Oscillator mini app fails with 65k ranks
As part of testing a containerized SENSEI software stack, I tried the oscillator miniapp on Theta with 1024 nodes and 64 ranks per node (total of 65536 ranks). The build consists of SENSEI 2.1.1, VTK 8.2.0, and ADIOS 1.13.1. I used the default histogram settings with 10 bins for mesh "mesh" and array "data". The config file passed to the miniapp is sample.osc
The job failed with lots of error messages such as:
Error: could not find appropriate neighbor for particle: xxxxx
In addition, the job error file contains multiple entries like this:
=========================================================
Process id 28120 Caught SIGABRT
Program Stack:
0x2aaaac67c5f0 : ??? [(???) ???:-1]
0x2aaab17c5337 : gsignal [(libc.so.6) ???:-1]

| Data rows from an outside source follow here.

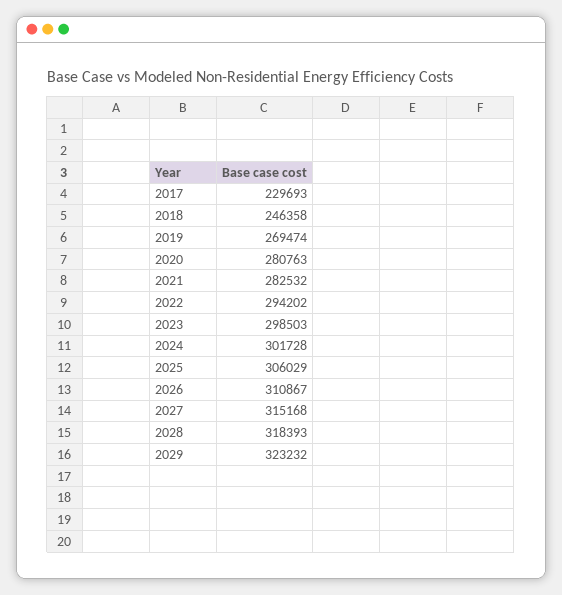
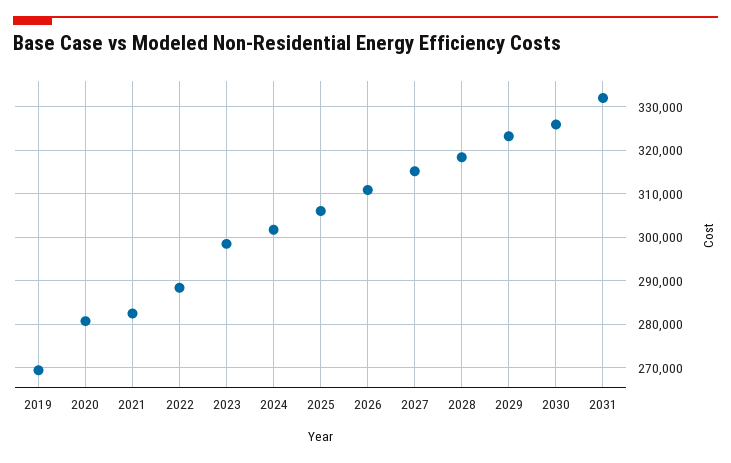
2017: 229693 -> none
2018: 246358 -> none
2022: 294202 -> 288000
2030: none -> 326000
2031: none -> 332000

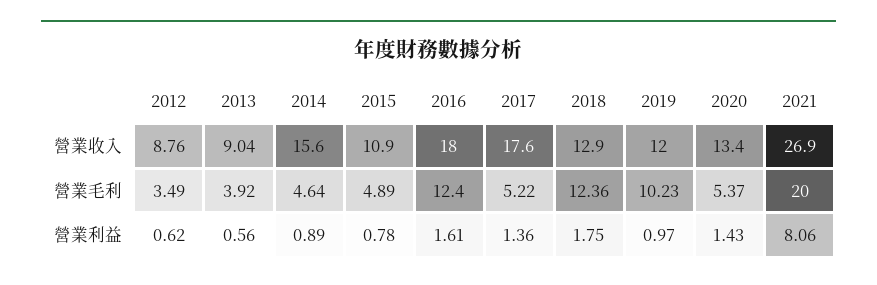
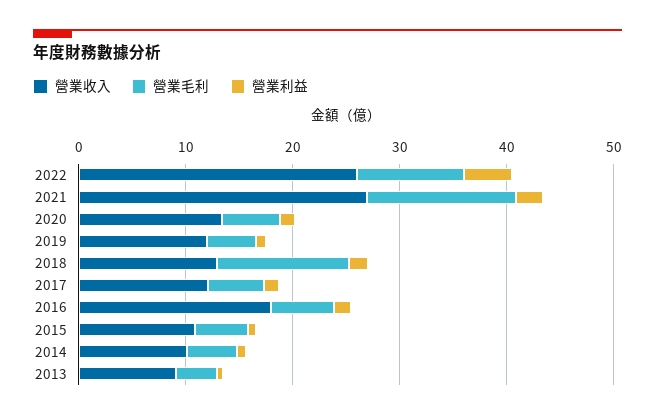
營業收入, 2012: 8.76 -> none
營業收入, 2014: 15.6 -> 10
營業收入, 2017: 17.6 -> 12
營業毛利, 2012: 3.49 -> none
營業毛利, 2016: 12.4 -> 6
營業毛利, 2019: 10.23 -> 4
營業毛利, 2021: 20 -> 14
營業利益, 2012: 0.62 -> none
營業利益, 2021: 8.06 -> 2
營業收入, 2022: none -> 26
營業毛利, 2022: none -> 10
營業利益, 2022: none -> 4

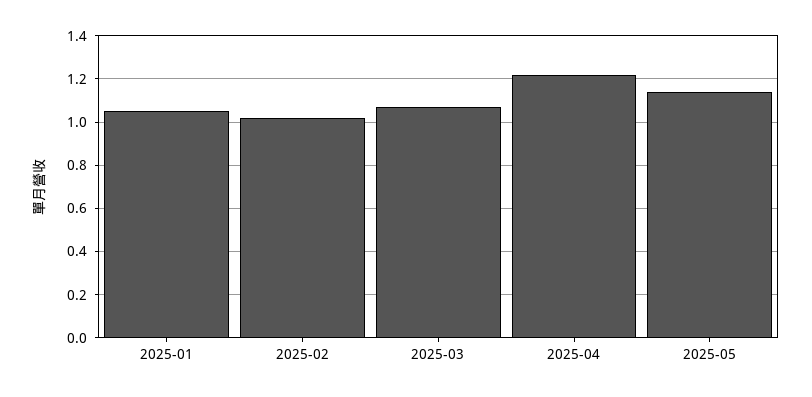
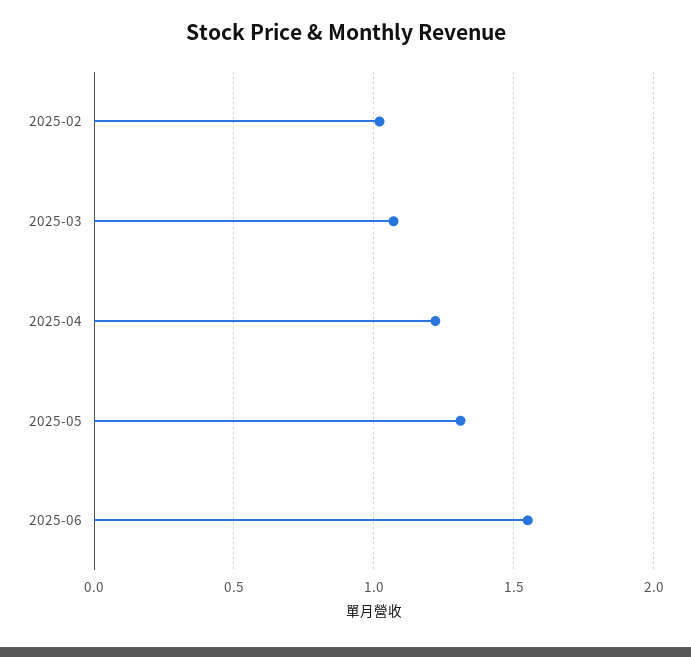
2025-01: 1.05 -> none
2025-05: 1.15 -> 1.3
2025-06: none -> 1.55

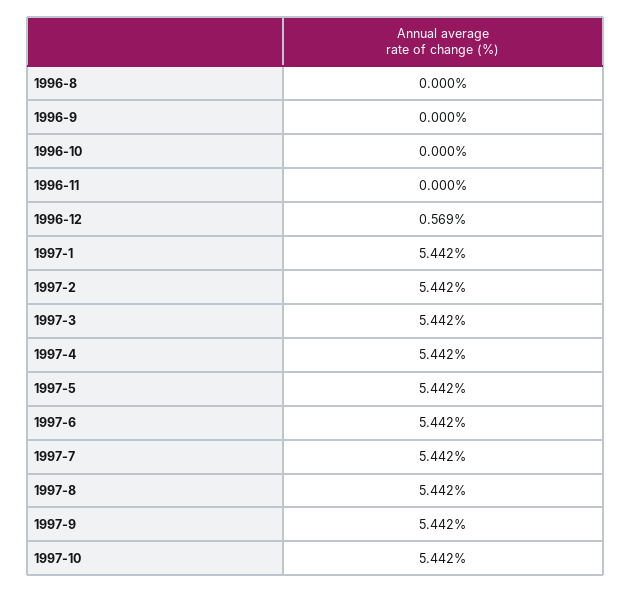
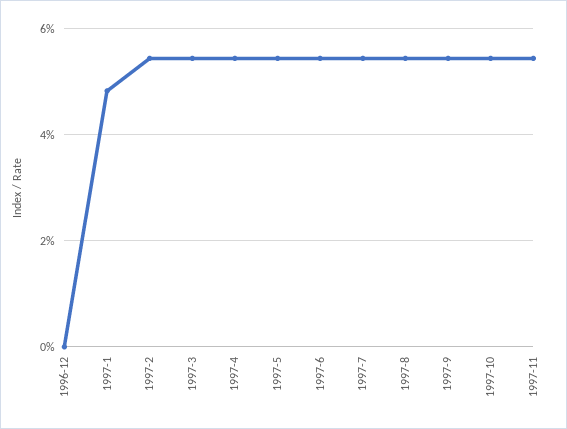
1996-8: 0 -> none
1996-9: 0 -> none
1996-10: 0 -> none
1996-11: 0 -> none
1996-12: 0.569 -> 0
1997-1: 5.442 -> 4.8
1997-11: none -> 5.4

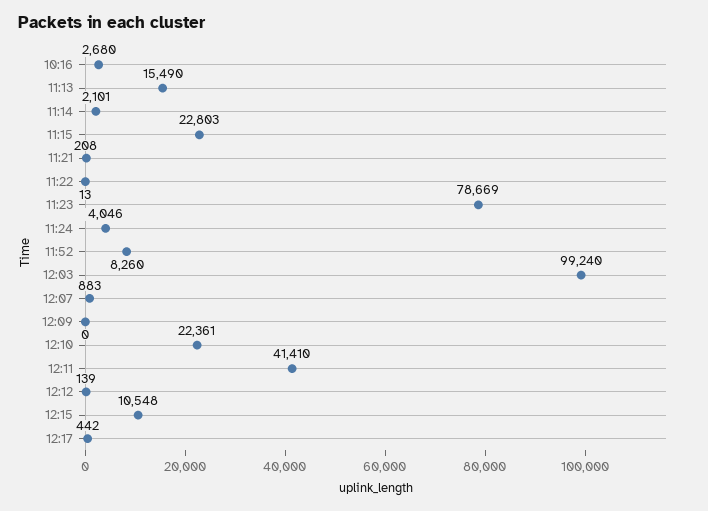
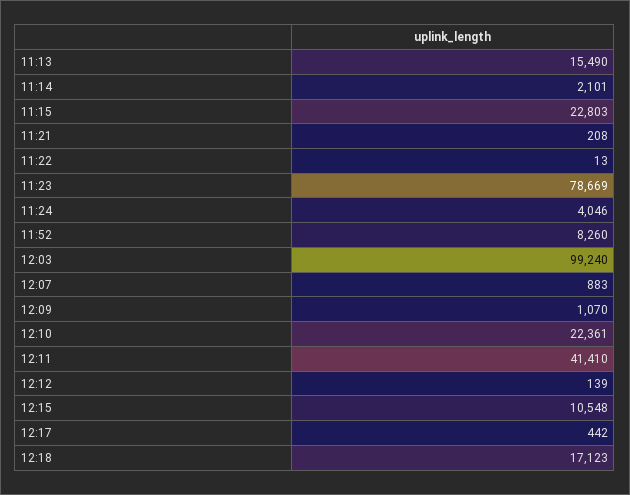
10:16: 2680 -> none
12:09: 0 -> 1070
12:18: none -> 17123

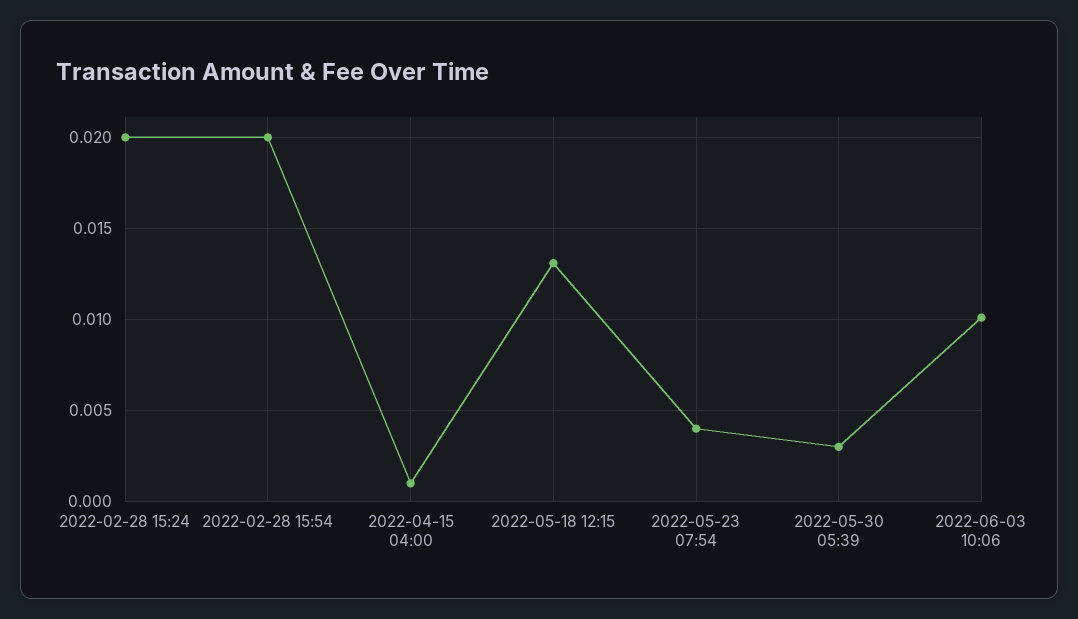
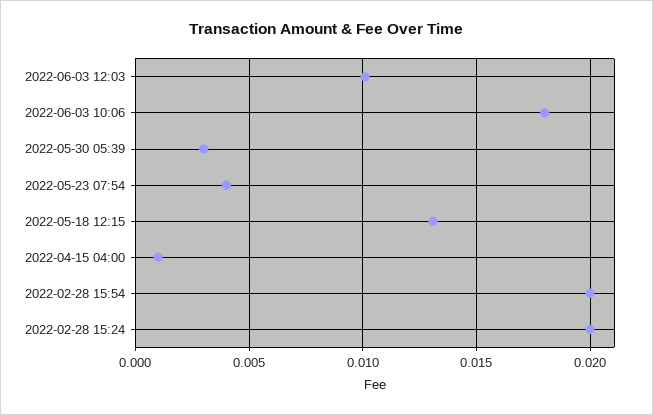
2022-06-03 10:06: 0.01 -> 0.018
2022-06-03 12:03: none -> 0.01

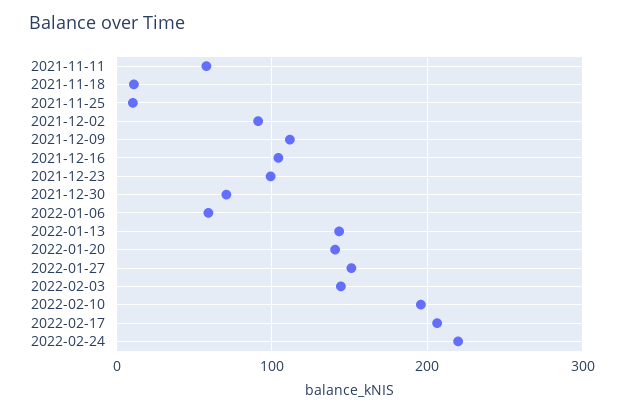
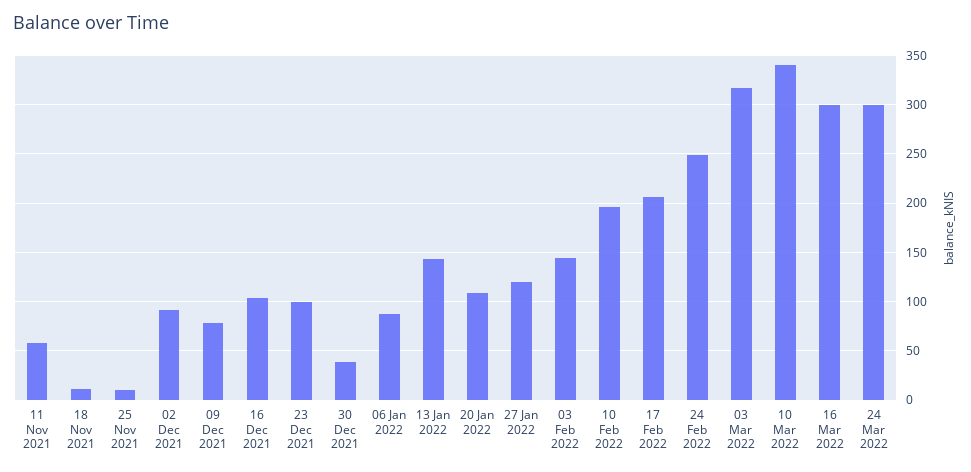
2021-12-09: 110 -> 80
2021-12-30: 70 -> 40
2022-01-06: 60 -> 90
2022-01-20: 140 -> 110
2022-01-27: 150 -> 120
2022-02-24: 220 -> 250
03 Mar 2022: none -> 320
10 Mar 2022: none -> 340
16 Mar 2022: none -> 300
24 Mar 2022: none -> 300

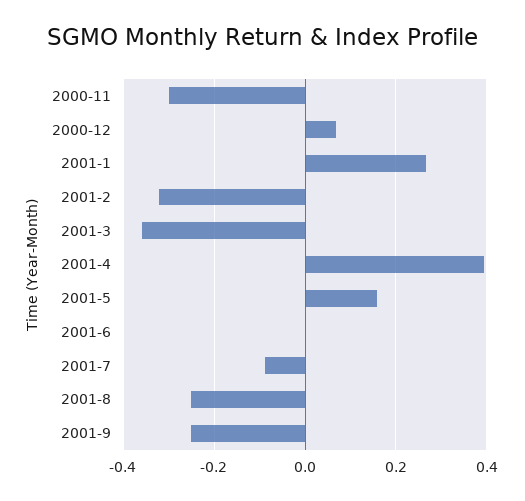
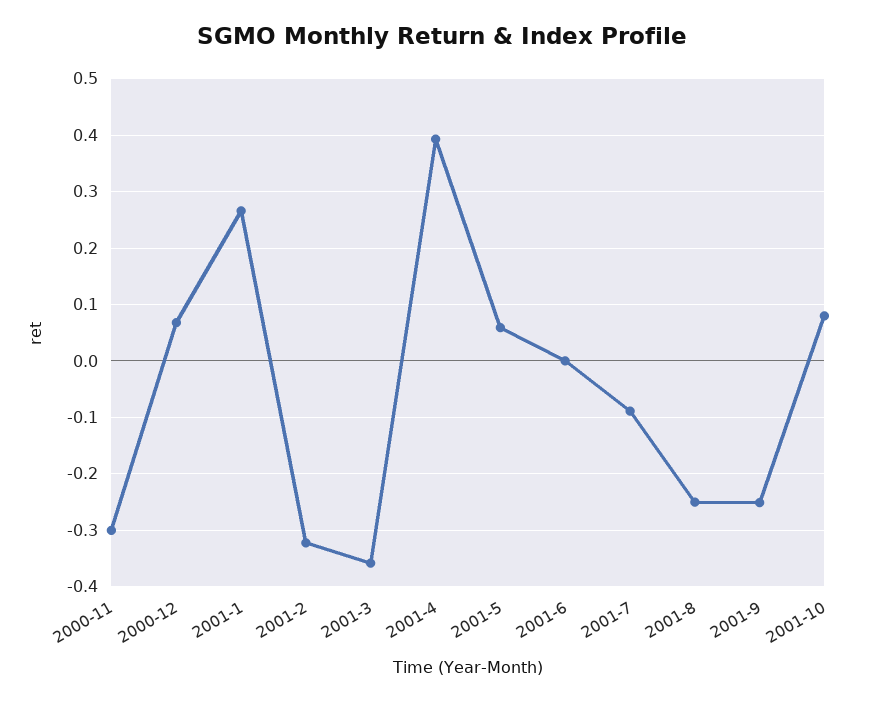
2001-5: 0.16 -> 0.06
2001-10: none -> 0.08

0x2aaab17c6a28 : abort [(libc.so.6) ???:-1]
0x484de4 : Block::move_particles(float, diy::Master::ProxyWithLink const&) [(oscillator) ???:-1]
0x46c3f1 : diy::Master::ProcessBlock::operator()() [(oscillator) ???:-1]
0x46d1e8 : diy::Master::execute() [(oscillator) ???:-1]
0x46d4c1 : void diy::Master::foreach_<Block>(std::function<void (Block*, diy::Master::ProxyWithLink const&)> const&, std::function<bool (int, diy::Master const&)> const&) [(oscillator) ???:-1]
0x4589ab : main [(oscillator) ???:-1]
0x2aaab17b1505 : __libc_start_main [(libc.so.6) ???:-1]
0x45b2b7 : ??? [(???) ???:-1]
=========================================================
This same configuration worked fine with 128 nodes and 64 ranks per node (total of 8192 ranks)
I will keep all log files related to the failed run in case additional information is needed.
Thanks, Silvio
Edited by Silvio Rizzi